Let's compare the selected model from Lasso and Best Subset using cross-validation. Coefficients are ranked by their absolute standardized regression coefficients. Variables that were always chosen and on the top of the rank associate stronger with the dependent variable.

R Code

# 6/20/2018
library(readxl)
library(plyr)
library(ggplot2)
library(QuantPsyc) # used to show standardized coefficient
library(glmnet) # for Lasso
library(leaps)  # for best subset
library(randomForest) # for random forest

options(digits = 4)

## Data Cleaning ##
sdi <- as.data.frame(read_excel("D:/NYU Marron/Data/0618_KYC.xls", na = "", skip = 1))
# clean variables names, remove "/".
all_varnames <- names(sdi)
names(sdi) <- gsub("/", "", all_varnames) 

# turn all character variables into factors
sdi[sapply(sdi, is.character)] <- lapply(sdi[sapply(sdi, is.character)], 
                                       as.factor)
sdi$Share_Temporary <- sdi$CC7_Structures_Temporary /(sdi$CC7_Structures_Temporary + sdi$CC6_Structures_Permanent)

# remove variables with over 10% NA
Remove <- (sapply(sdi, function(x) sum(is.na(x))) < dim(sdi)[1]*0.1)
mydata0 <- sdi[Remove]
mydata <- na.omit(mydata0) # remove all the NA
# fix some format issue
mydata$CC10_Household_Size <- as.numeric(mydata$CC10_Household_Size)
mydata$CC12_Total_Population <- as.numeric(mydata$CC12_Total_Population)


# remove useless factor
mydata2 <- subset(mydata, select = -c(1, City, Country)) # for regression of other variables not illustrated in this post. 

# remove variables that are highly correlated to the dependent variable: Share_Temporary
# remove any variable that contains certain character: "Structure"
mydata3 <- subset(mydata2, select = - grep("Structure", names(mydata2)))

## Cross-Validation ##
# divide training and test dataset
set.seed(123)
train_idx <- sample(dim(mydata3)[1], dim(mydata3)[1]* 0.6)

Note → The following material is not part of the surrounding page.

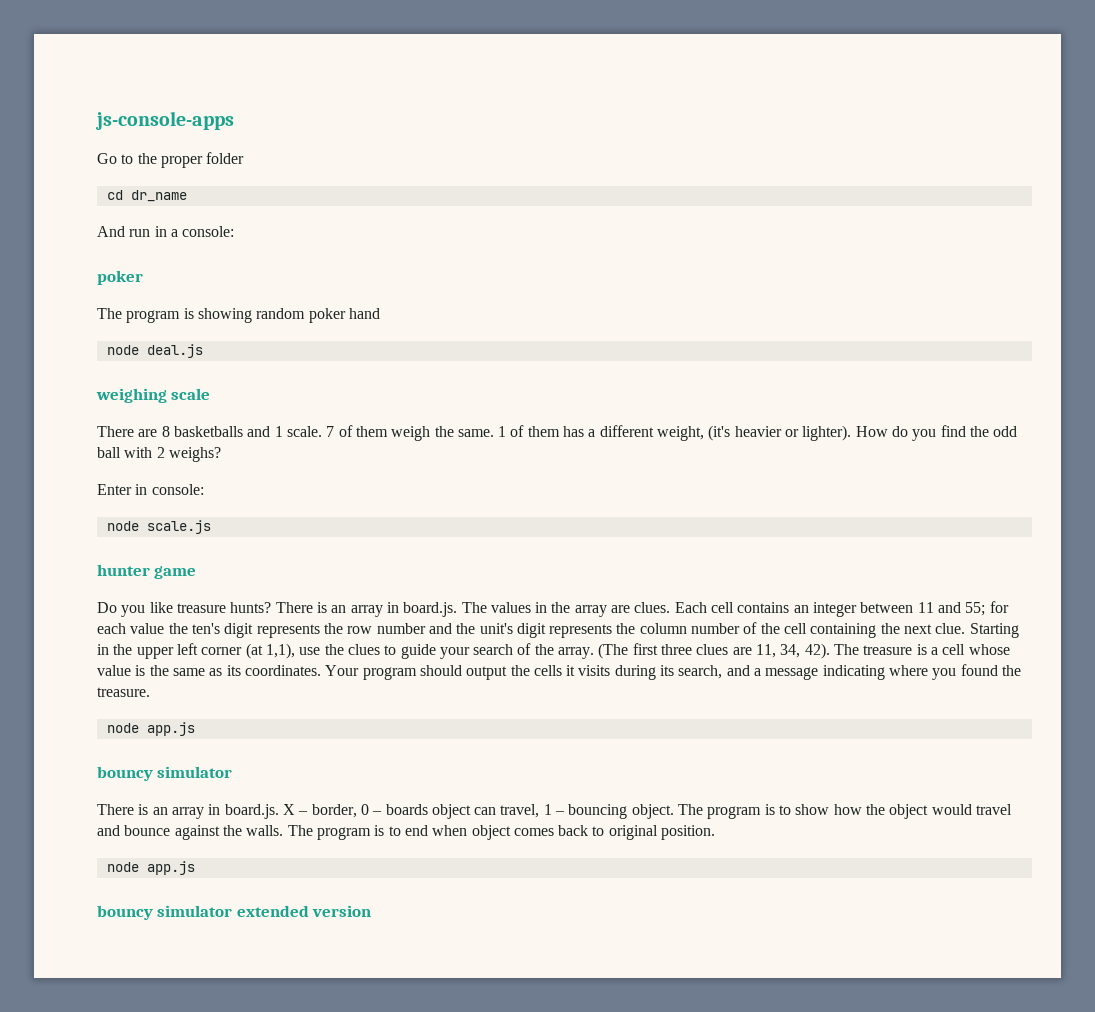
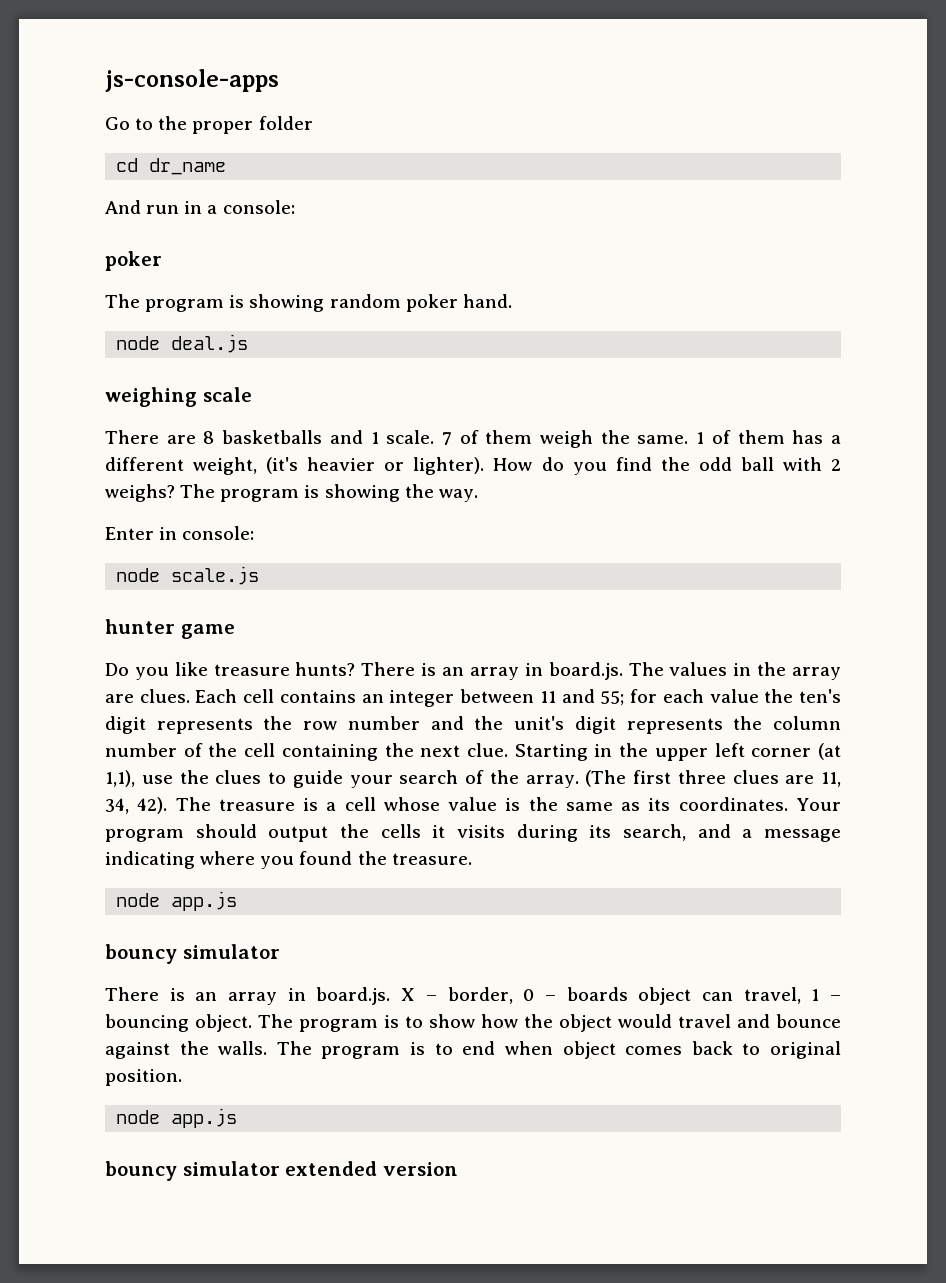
[348,308,380,319] hand -> [462,294,512,308] hand.
(221, 454) none -> [180,484,478,502] The program is showing the way.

# The model.matrix() function is used in many regression packages 
# for building an "X" matrix from data.
# need to input matrix for glmnet, remove intercept by using ([,-1]) if needed in some cases
X2 <- model.matrix(Share_Temporary~., data = mydata3)
Y2 <- as.matrix(mydata3[c("Share_Temporary")])
X_train <- X2[train_idx,]
X_test <- X2[-train_idx,]
Y_train <- Y2[train_idx]
Y_test <- Y2[-train_idx]
# Merge back to data frame (df) again, as df is required for regsubsets (best subset)
data_train <- data.frame(X2, Y2)[train_idx,]  #
mydata4 <- data.frame(X2, Y2) # used to run the model with selected variables

# The dataset are prepared for Cross-Validation
dim(mydata4); dim(X_train); dim(Y_train)

## 1. Lasso

# library(glmnet)
# The lasso model, used to feed the selected lambda to predict fitted value
lasso_mod <- glmnet(X_train, Y_train, alpha = 1)
# As lambda increase, "survived" variables decrease as coefficients move to zero
plot(lasso_mod, xvar = "lambda", label = TRUE)

# Use cross-validation to select the lambda
cv_lasso <- cv.glmnet(X_train, Y_train, alpha=1) # Lasso regression
plot.cv.glmnet(cv_lasso)
# lambda selected by 1se rule
(best_lam <- cv_lasso$lambda.1se)
# coef_table is class 'dgCMatrix' of the selected coefficients for each lambda 
coef_table <- coef(cv_lasso, s = cv_lasso$lambda.1se)
# one way to show the variables chosen:
# data.frame(name = coef_table@Dimnames[[1]][coef_table@i + 1], coefficient = coef_table@x)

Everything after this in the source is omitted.